İHMAL DEĞİL, ÖNCELİK
Bir ihtiyacın önceliklendirilmesi, diğerlerinin yok sayıldığı anlamına gelmez. Bazen bir alanın büyüyebilmesi için diğerlerinin biraz geri çekilmesi gerekir.
Bir dönem duygusal yakınlık ihtiyacım ön plandaysa, işime ayırdığım vakit azalabilir. Ya da işimde yoğunlaştığım bir dönemde, sevdiklerimle vakit geçirme isteğim zayıflayabilir. Bu ihmal değil, önceliklerimi fark etme ve kendime sahip çıkma hâlidir.
İnsan kendine en çok, ihtiyaçlarını bilerek sahip çıkar. Çünkü bu, kendi iç sesini duymakla ilgilidir. “Şu anda neye ihtiyacım var?” sorusunu dürüstçe cevaplayabildiğimiz an, aslında kendimize dönmüş oluruz.

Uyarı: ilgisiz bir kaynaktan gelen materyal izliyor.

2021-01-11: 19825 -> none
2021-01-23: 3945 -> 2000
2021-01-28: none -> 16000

Denge, genellikle tüm alanların aynı anda kusursuz yürüdüğü bir tablo gibi anlatılır.
Oysa gerçekte denge sabit bir çizgi değildir; bazen işe, bazen ilişkilere, bazen sadece dinlenmeye yöneliriz.
Her yöneliş bir denge hareketidir. Kendini ihmal ettiğini düşündüğün anlarda, belki de aslında sadece bir ihtiyacına daha fazla yer açıyorsundur. Ve bu, olgun bir farkındalığın göstergesidir.
HAYATIN HAKKINI VERMEK
Değişen ihtiyaçlara izin vermek, insanın kendi hayatının sorumluluğunu almasıdır. Bu, dışarıdan gelen sesler yerine içeriden gelen sesi duymayı seçmektir.

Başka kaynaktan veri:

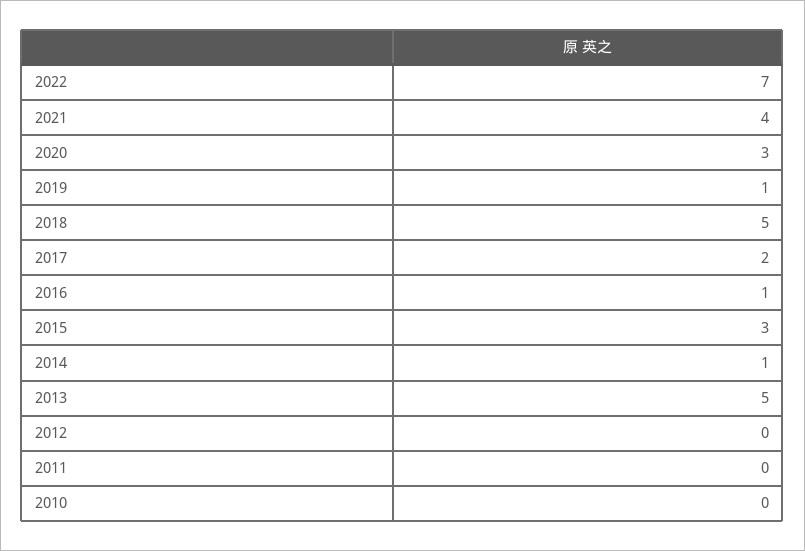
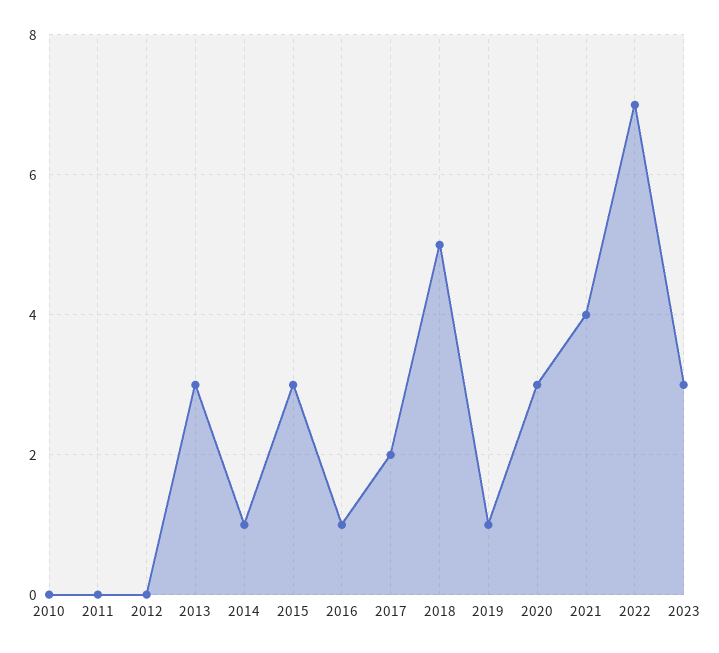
2013: 5 -> 3
2023: none -> 3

Kendini dinleyen biri durmayı, nefes almayı da bilir. Dinlenmeyi, yeniden başlamayı, yön değiştirmeyi öğrenir.
“Artık bu bana iyi gelmiyor.” ya da “Bu durumla arama mesafe koymaya ihtiyacım var.” diyebilmek, “Şu anda buna ihtiyacım var.” diyebilmek kadar değerlidir. Duyguların, ilgi alanlarının, hedeflerin ve arzuların zamanla değişmesi, içsel büyümenin bir parçasıdır.

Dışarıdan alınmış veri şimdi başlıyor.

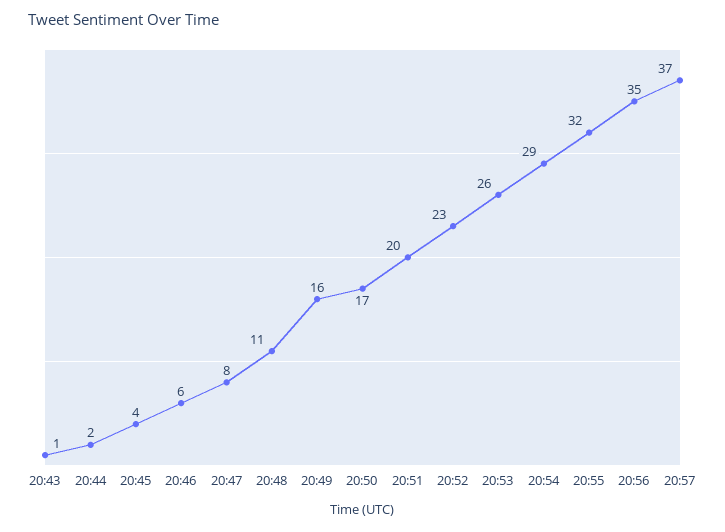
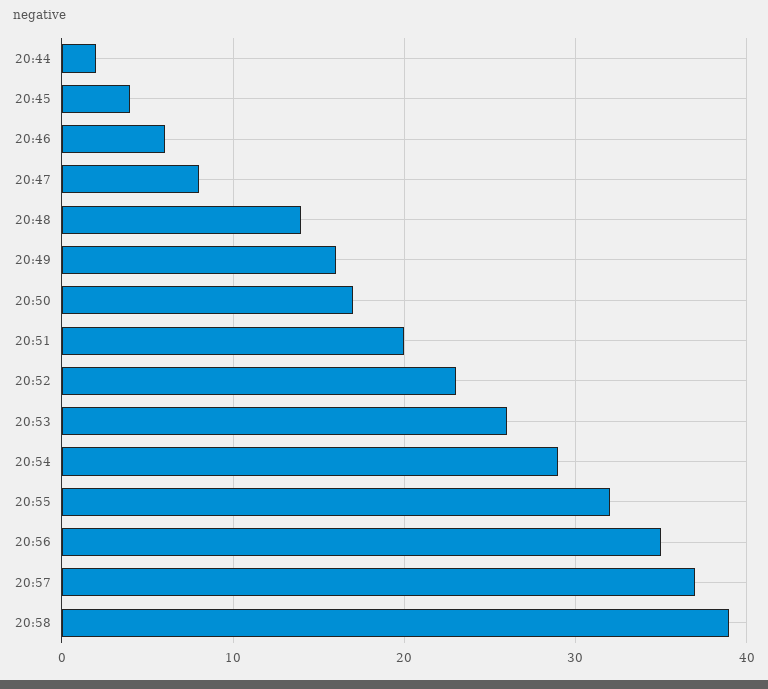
20:43: 1 -> none
20:48: 11 -> 14
20:58: none -> 39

Hayatın hakkını vermek, işte tam da budur: Hangi dönemde hangi ihtiyacın ağır bastığını fark etmek, ona yer açmak ve bu sırada diğerlerinin bir süre sessiz kalmasına izin vermek. Çünkü bazen gerçekten yaşamak, sürekli aynı kalmak değil; değişime müsaade edebilmektir.